Poutintrout · 31/05/2013 15:22

buzz I so want to be able to say something massively insightful and ultimately comforting but it seems that you might just have to wait it out and see what happens at your next scan. I know that it will feel like an age away & it is yet another lashing with the shitty end of the TTC stick. Try and hold on & like doll says keep going. Your instincts could be totally wrong on this & we will all be willing that to be the case. Thinking of you.

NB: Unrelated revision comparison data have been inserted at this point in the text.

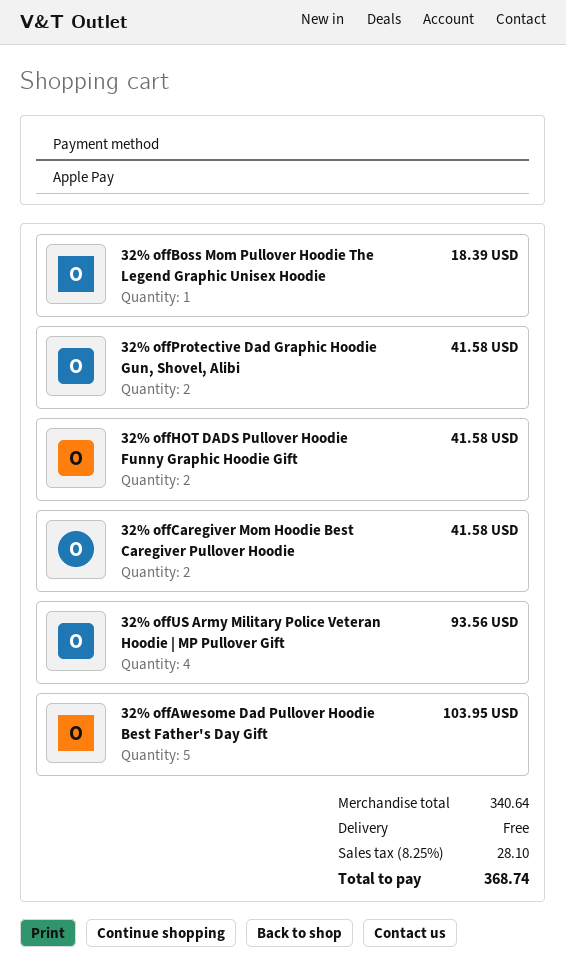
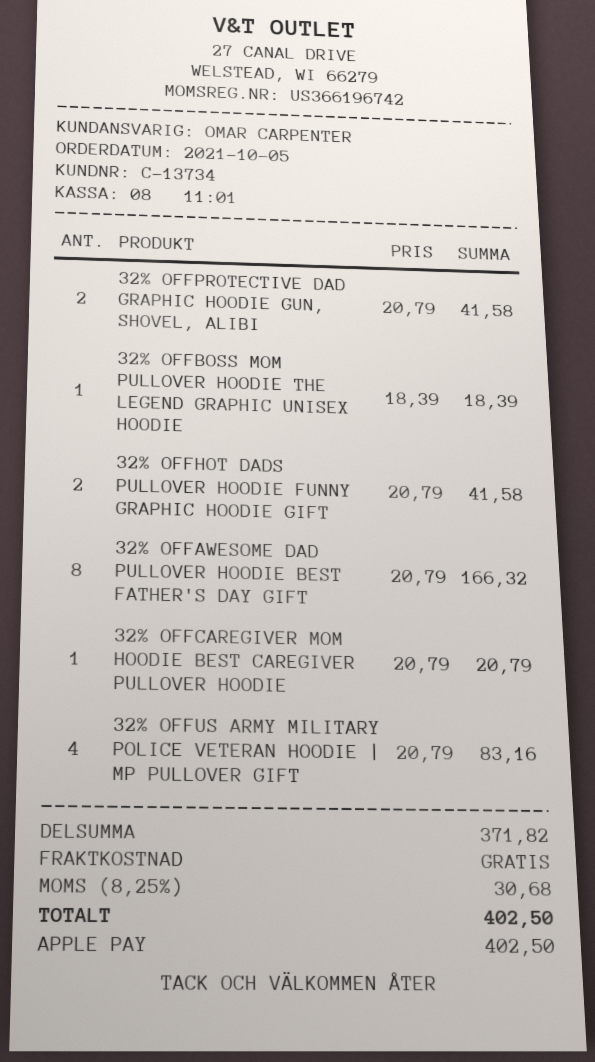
32% offCaregiver Mom Hoodie Best Caregiver Pullover Hoodie: 2 for 41.58 -> 1 for 20.79
32% offUS Army Military Police Veteran Hoodie | MP Pullover Gift: 4 for 93.56 -> 4 for 83.16
32% offAwesome Dad Pullover Hoodie Best Father's Day Gift: 5 for 103.95 -> 8 for 166.32
subtotal: 340.64 -> 371.82
tax: 8.25% = 28.10 -> 8.25% = 30.68
total: 368.74 -> 402.50

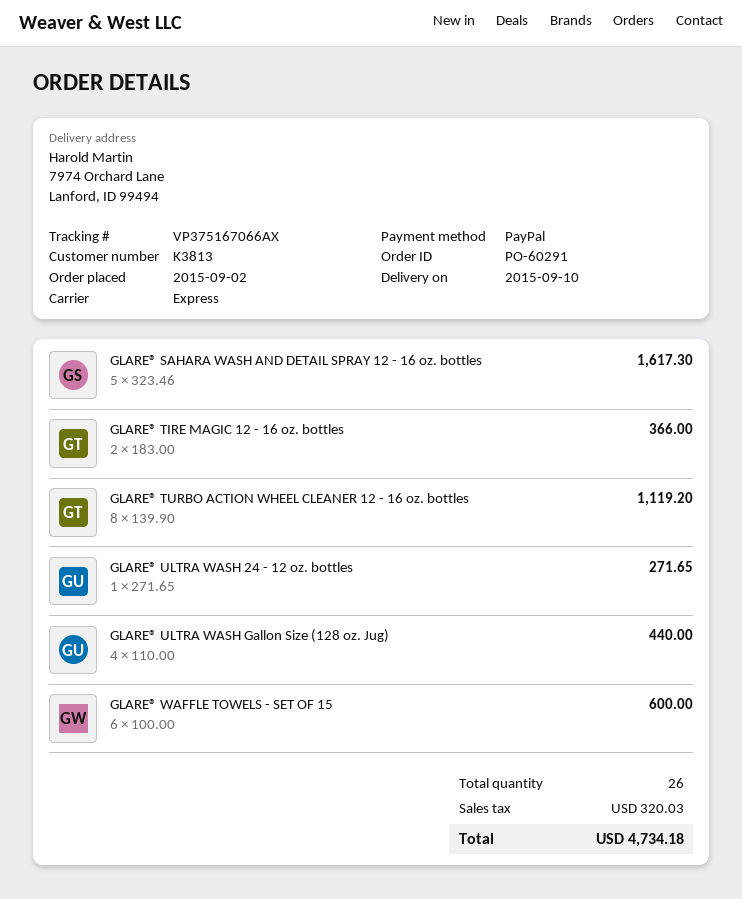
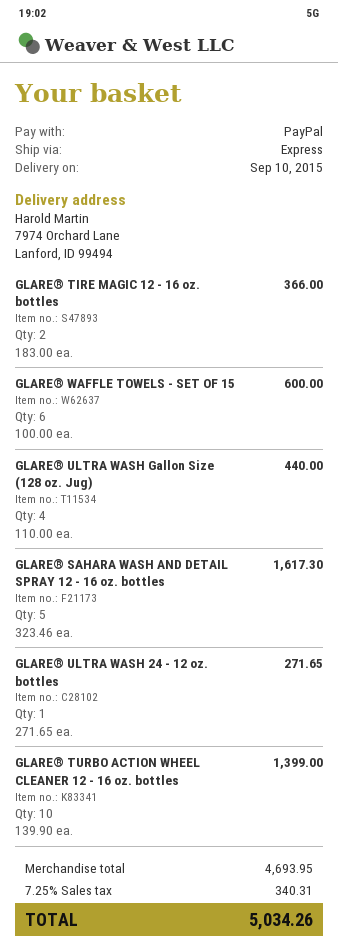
GLARE® TURBO ACTION WHEEL CLEANER 12 - 16 oz. bottles: 8 x 139.90 = 1119.20 -> 10 x 139.90 = 1399.00
tax: 320.03 -> 340.31
total: 4734.18 -> 5034.26

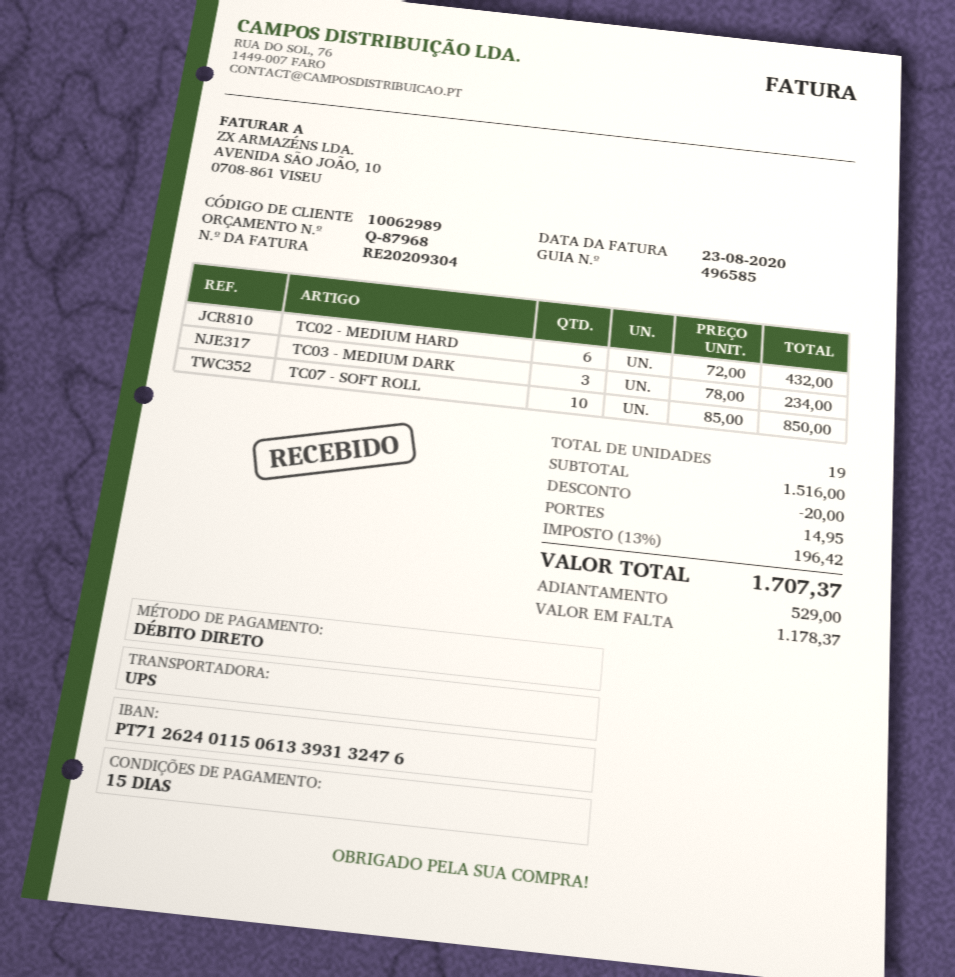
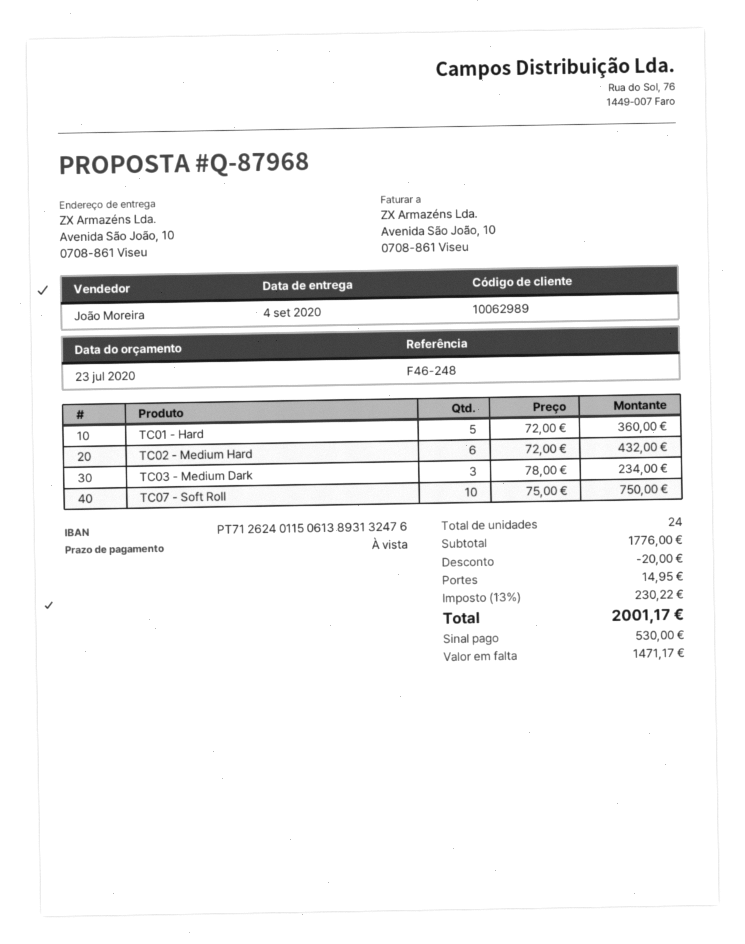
payment terms: 15 days -> on receipt
bank account: PT71262401150613393132476 -> PT71262401150613893132476
TC07 - SOFT ROLL: 10 x 85.00 = 850.00 -> 10 x 75.00 = 750.00
TC01 - Hard: none -> 5 x 72.00 = 360.00
total quantity: 19 -> 24
subtotal: 1516.00 -> 1776.00
tax: 13% = 196.42 -> 13% = 230.22
total: 1707.37 -> 2001.17
deposit: 529.00 -> 530.00
balance: 1178.37 -> 1471.17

buzzybee123 · 31/05/2013 15:26

critter you should be able to share your good news,

akuabadoll · 31/05/2013 15:27

lovely news critter and great that they are keeping and eye on those massive ovaries of yours. My guess is when this bloating goes down there may well be preggo bloating to deal with but keep stuffing the nuked eggs down Grin

Poutintrout · 31/05/2013 15:28

critter as always light and shade on this thread! I am thrilled for you that your scan went so well. I am also relieved for you that you have some answers about the continued tenderness around your ovaries. Smile at the little blinking cursor
How cathartic to give away TCOYF. Never mind absorbing the info, I bet you could probably recite it verbatim in your sleep!
I will probably think of you next time I nuke (and probably explode) my McMuffin-esque egg too!

rabbits Grin at den's costume. Really hope you didn't go to Ann Summers for it.

rabbitonthemoon · 31/05/2013 15:44

Critter that is brilliant news Smile at a little flashing led. So happy for you.

Pout I would find scrubs the biggest libido killer ever!!

Buzzy, hang on in there. Is Barry home tonight?